Escrever contos é uma atividade das mais prazerosas, se bem que difícil. Para mim especialmente, escrever histórias sempre foi — mais que um mero requinte — um objetivo que eu sentia essencial, um desafio de caráter quase pessoal a que me propus desde que escrevi meu primeiro poema sobre a “Chuva” (1988, perdido).
No entanto, foram necessários muitos anos até que minhas primeiras tentativas bem-sucedidas viessem à luz. Esta demora deveu-se, em parte, à minha convicção de que escrever histórias era extremamente difícil e demandava muito tempo — coisa que absolutamente não tinha para gastar.
Meus primeiros contos só foram escritos à época da revista trem azul, em 1997, por insistência de meu parceiro na edição, Emerson Cardoso. Dos que escrevi naquela época, só sobreviveram ao meu perfeccionismo os que publiquei. Todos os demais eu desprezei ou submeti a tantas mudanças que já não posso dizer que são os mesmos que escrevi naquela época.

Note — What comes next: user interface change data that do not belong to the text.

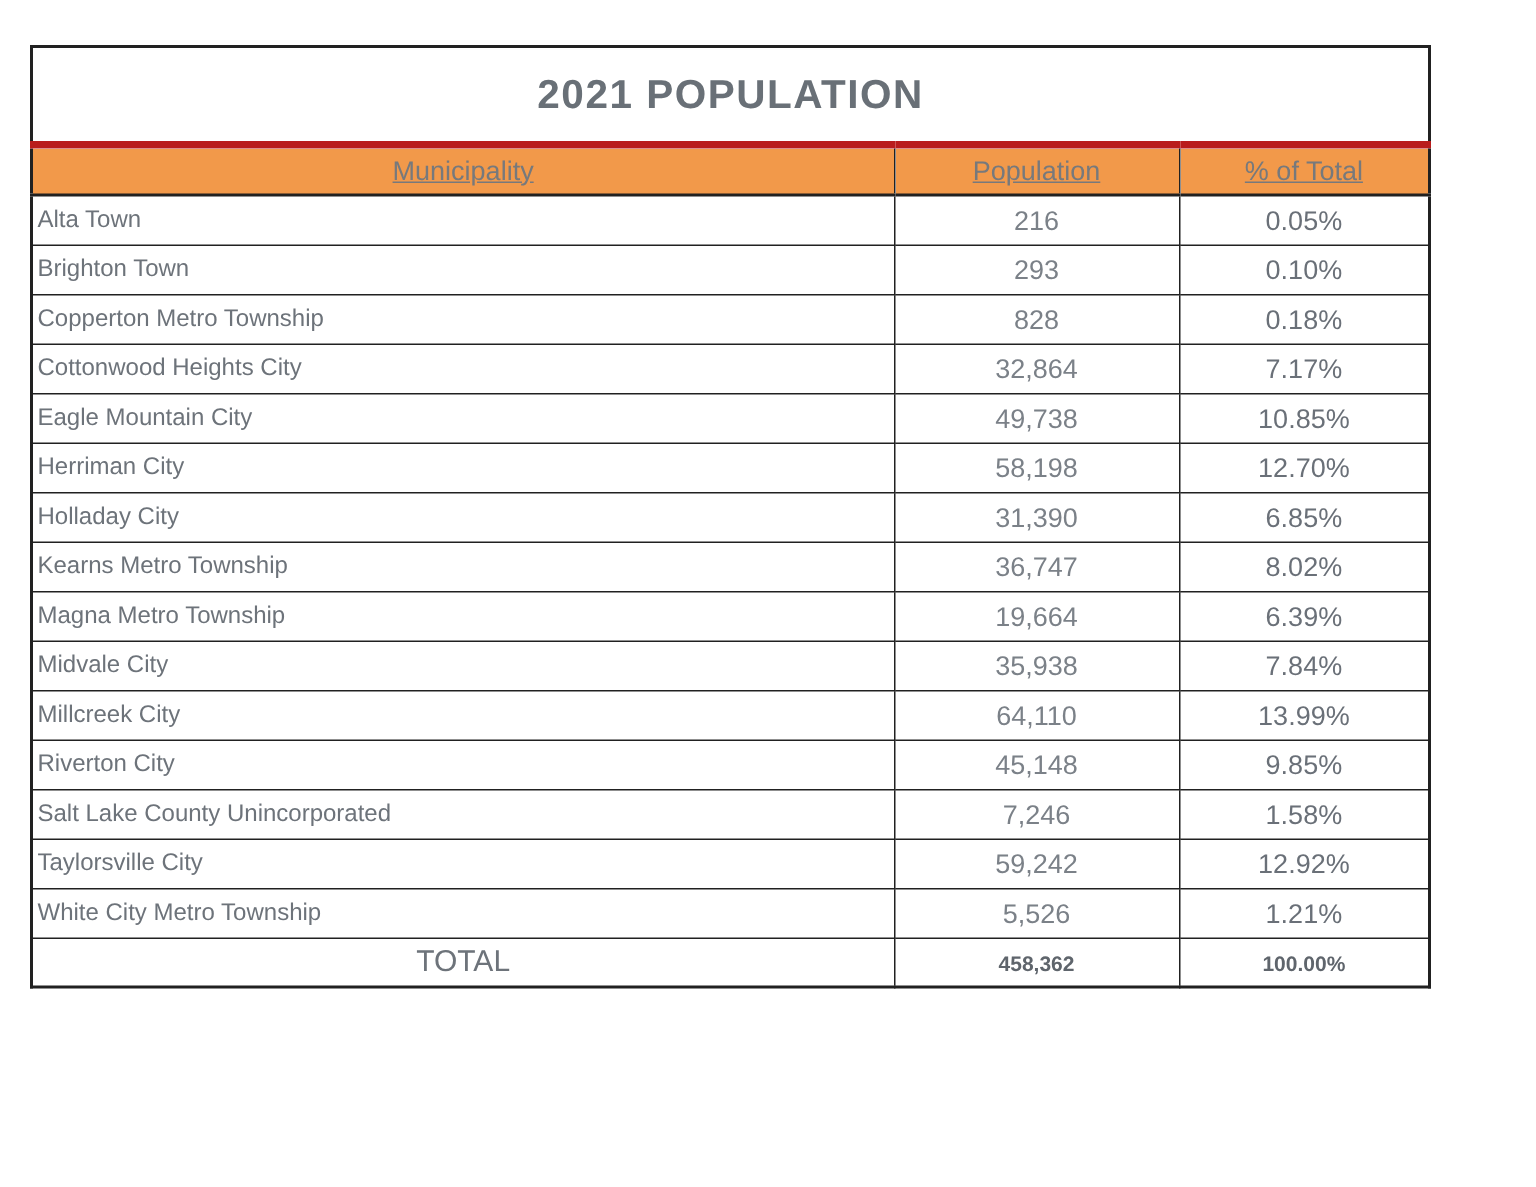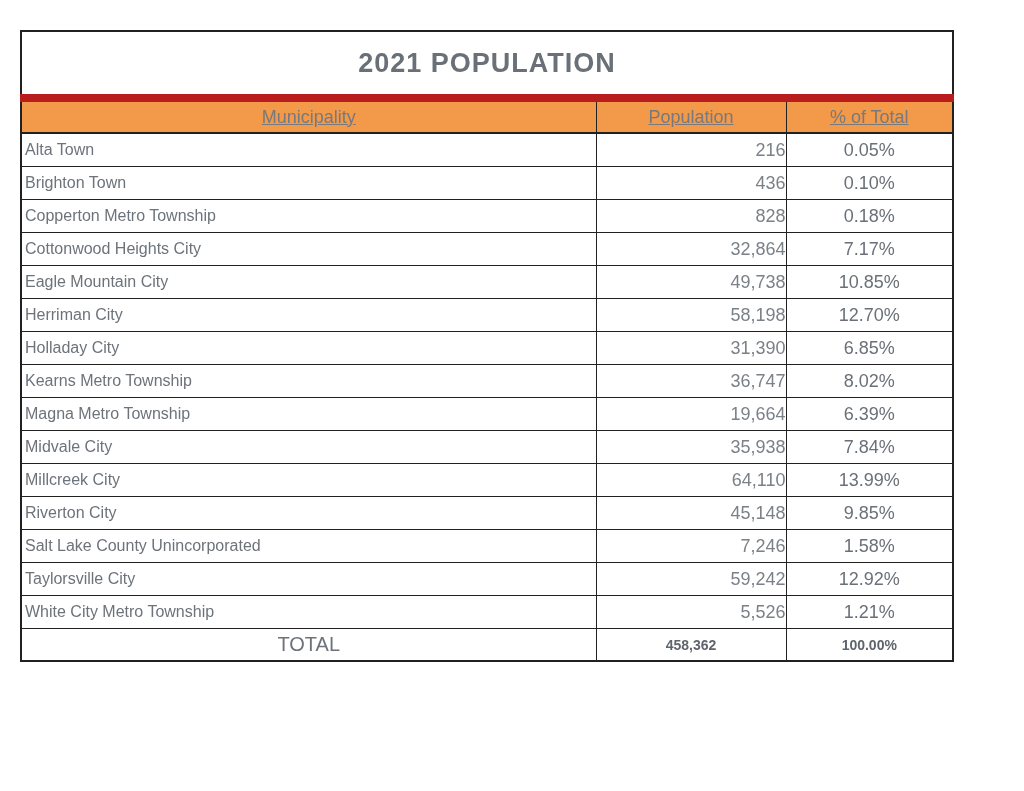"Municipality" .header-row th { border-top: 8px solid #b91c1c -> 5px solid #b91c1c }
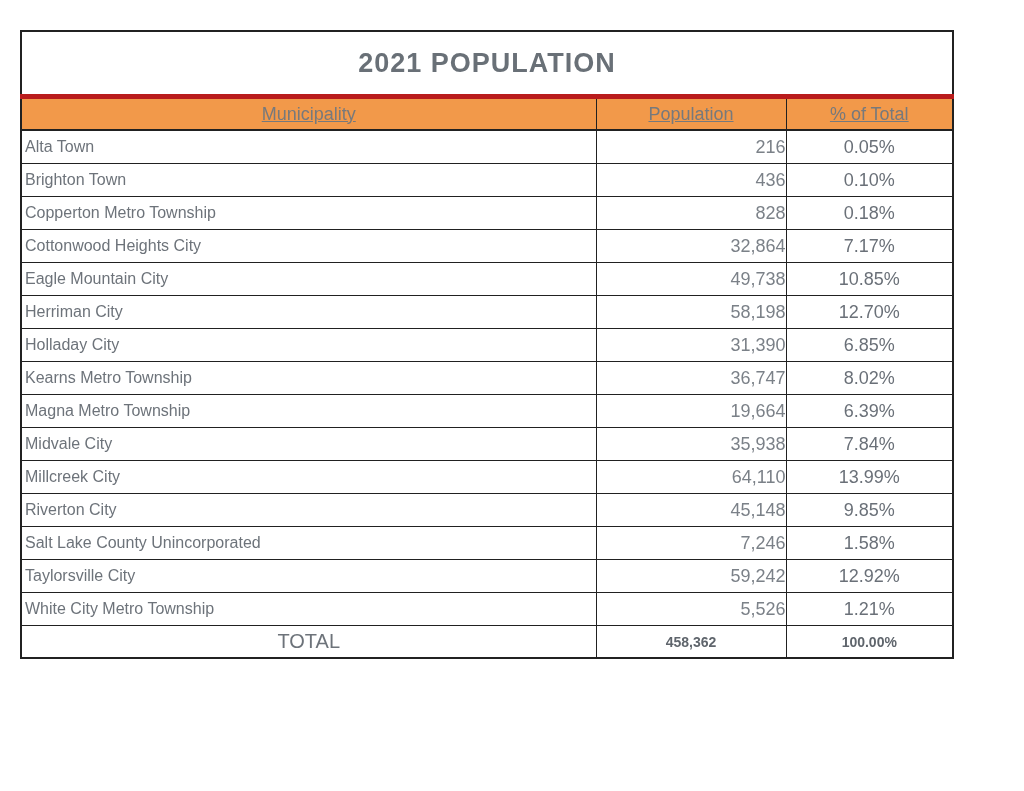"216" td.pop { text-align: right -> center }
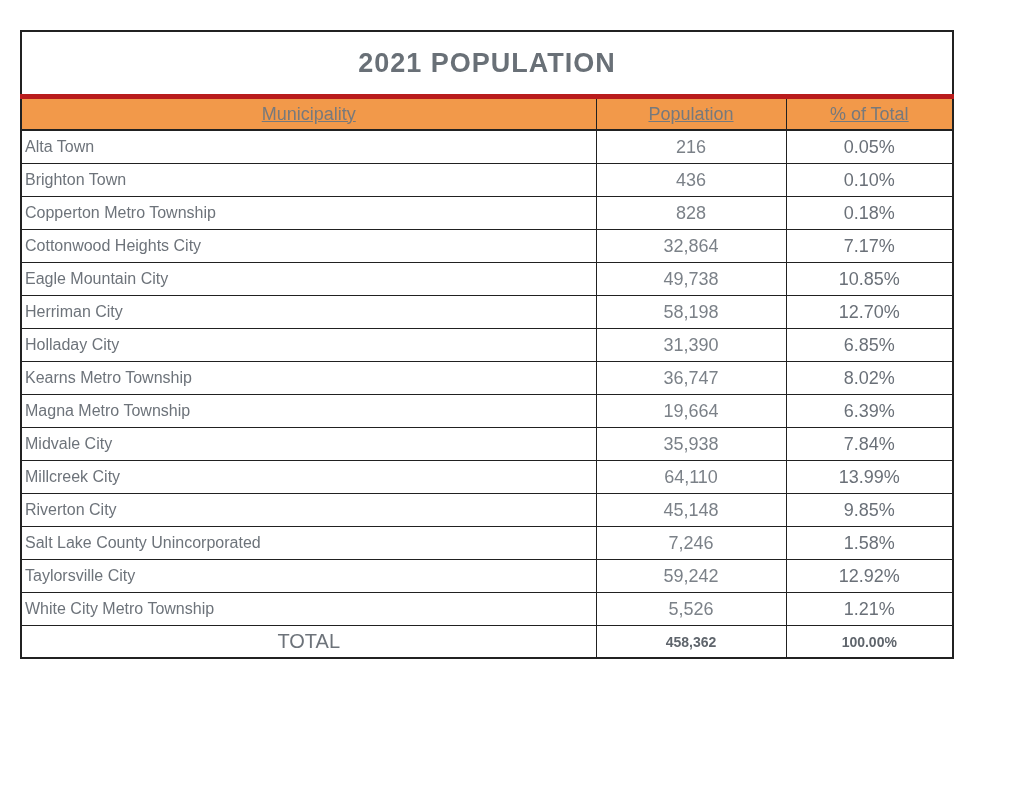"436" td.pop { text: 436 -> 293 }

Aliás, é justamente essa coisa de querer estar sempre reescrevendo e melhorando cada coisa que escrevo a maior dificuldade ao meu progresso como autor de ficção: simplesmente não consigo deixar um texto na gaveta sabendo que não está bom. Acredito que minha relação com meus textos seria menos severa se eu os publicasse: a publicação precoce eliminaria não só o excessivo pudor que tenho deles como também ajudaria a libertar-me deste tormento de querer torná-los perfeitos.
Em parte esta obsessão sempre se referiu ao fato de eu ter tido a impressão de que minhas primeiras narrações dependiam profundamente do trabalho do Emerson. Acontece que, embora eu goste do que ele escreve, vejo nele um caráter antiquado e algo “palavroso”: ele não é um narrador formado, ele não tem uma técnica definida, apenas talento. Além disso, eu não tive sobre minha ficção nenhuma influência decisivamente inspiradora como aconteceu com minha poesia, que cresceu sob os auspícios de Renato Russo, Manuel Bandeira, Roger Waters e — mais tarde — Neil Peart. Influências contraditórias, que definem o meu [parco] estilo.
Foi preciso que eu lesse e evoluísse muito até que meu estilo se tornasse próprio. Mas, de certo modo, eu ainda acho que minha ficção é um tanto primitiva. Tanto no mau sentido, de sua precariedade de inspiração e de execução, como no bom, não ser mero pastiche de autores conhecidos.